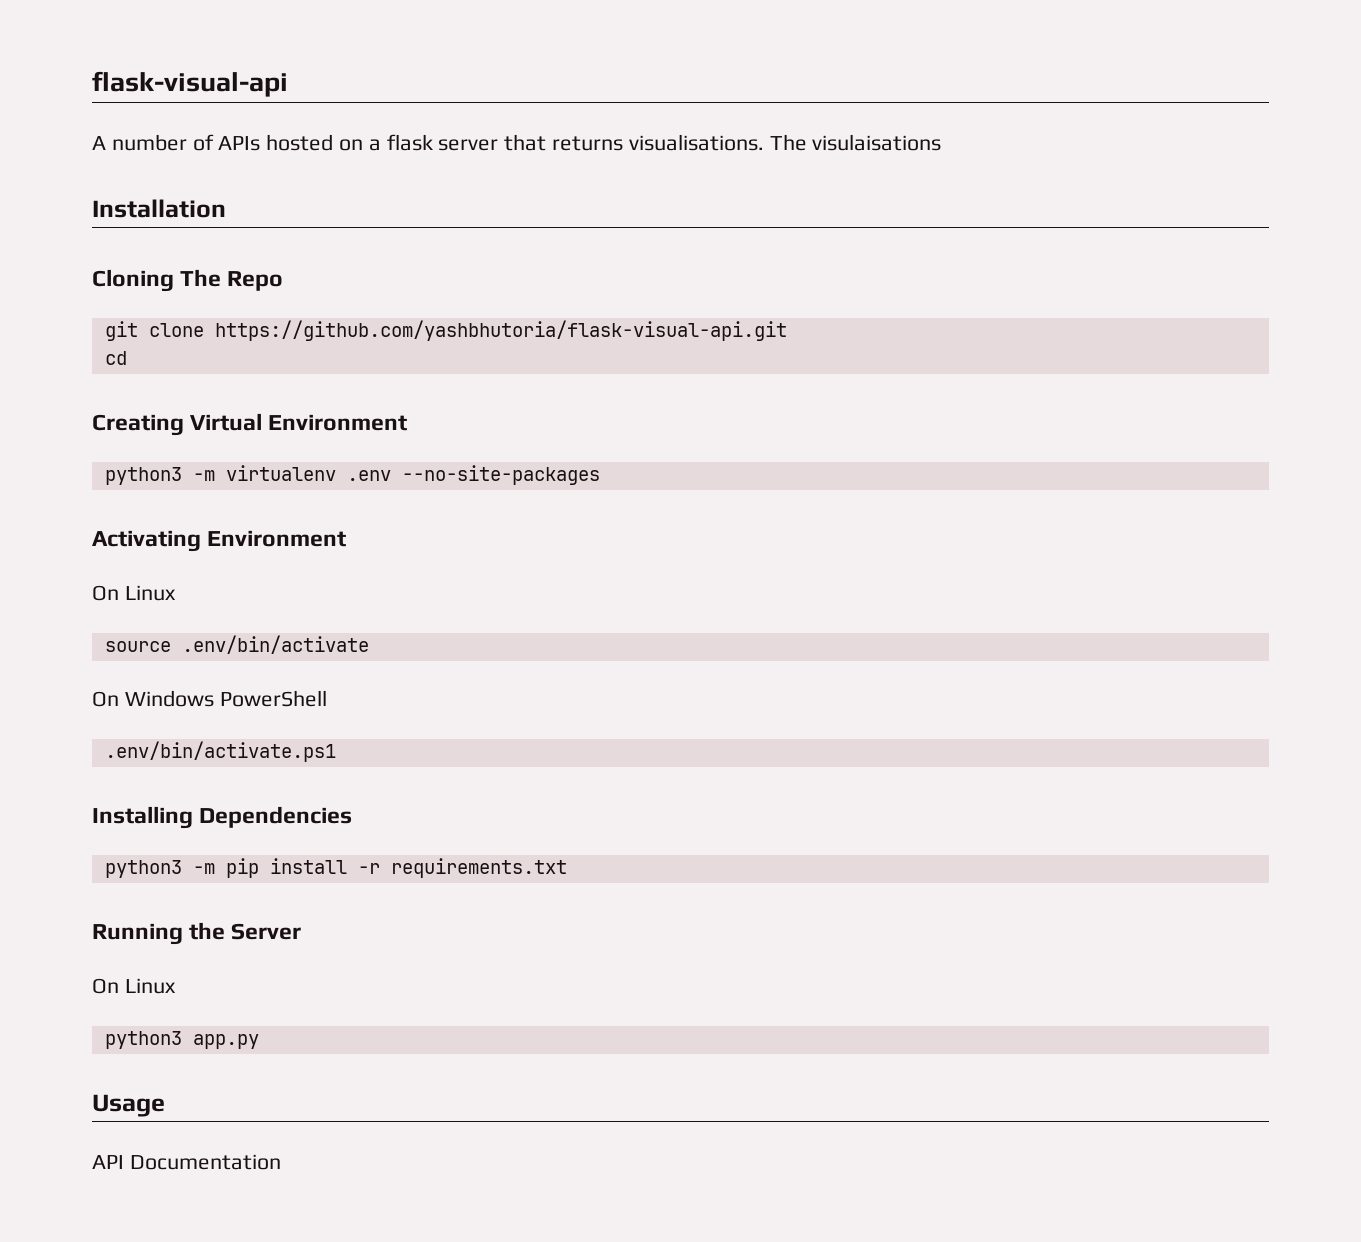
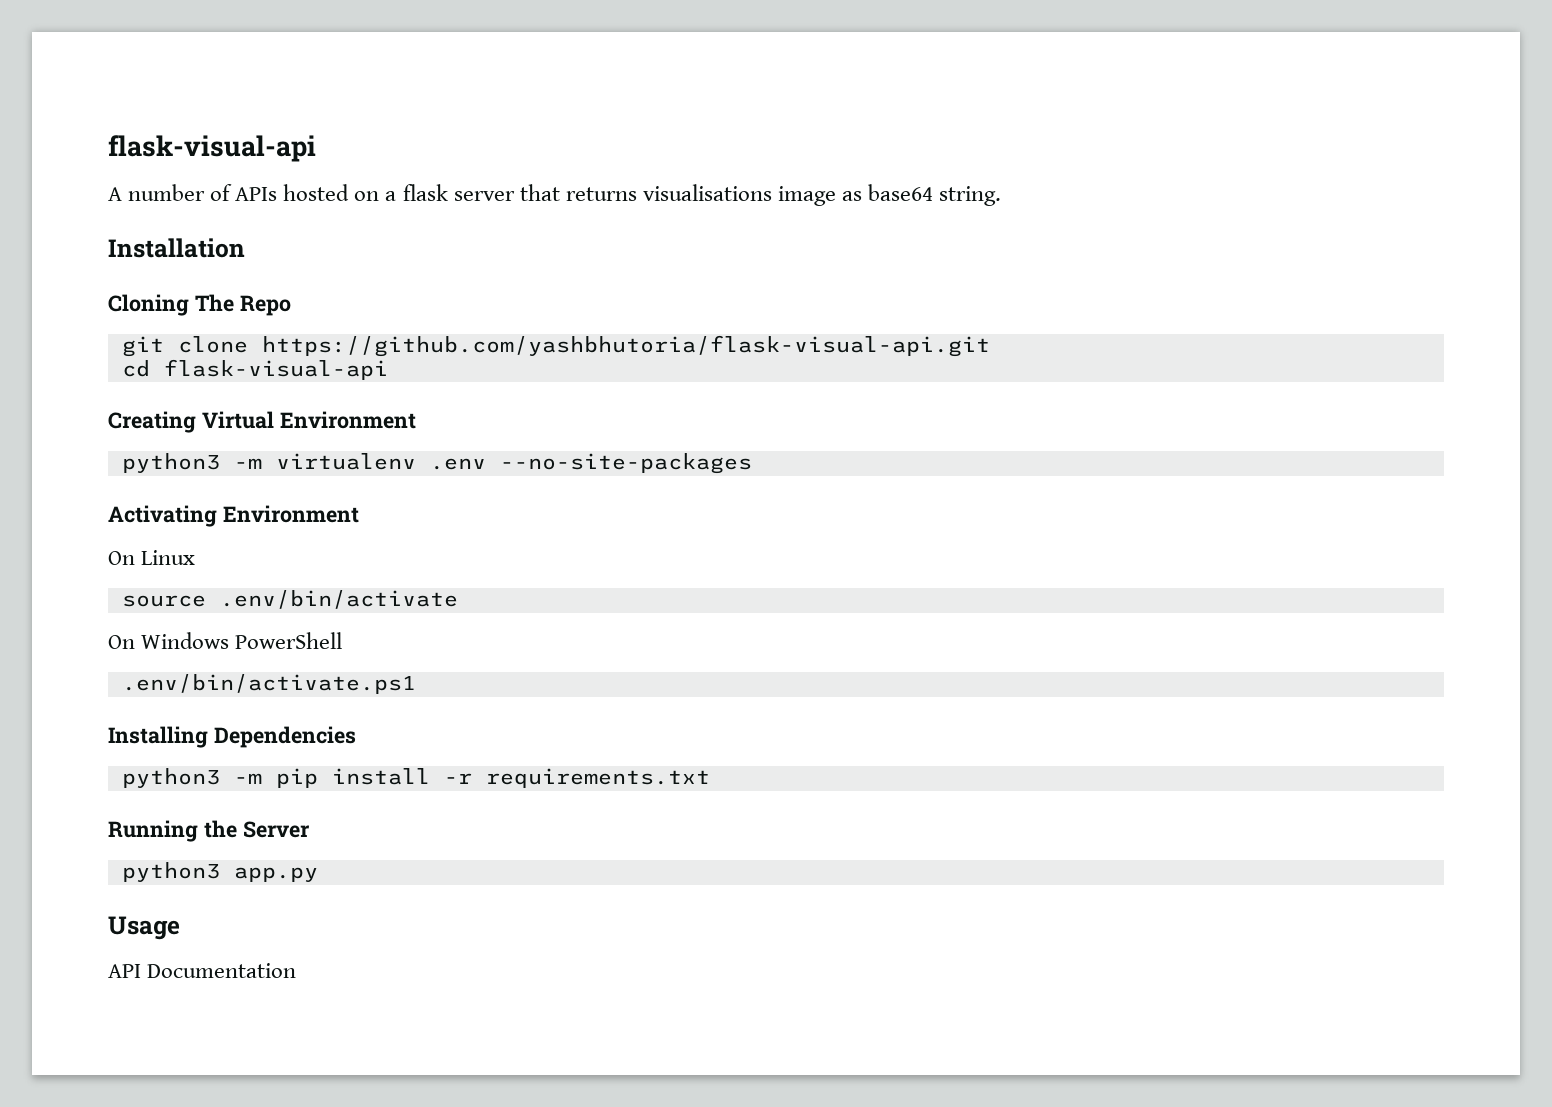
- A number of APIs hosted on a flask server that returns visualisations. The visulaisations
+ A number of APIs hosted on a flask server that returns visualisations image as base64 string.
- cd
+ cd flask-visual-api
  Running the Server
- On Linux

◆ ◆ ◆

* Your task:
Tally the lines in the entries above that hold the word "APIs". Reply with nothing but that count.

* Task response:
2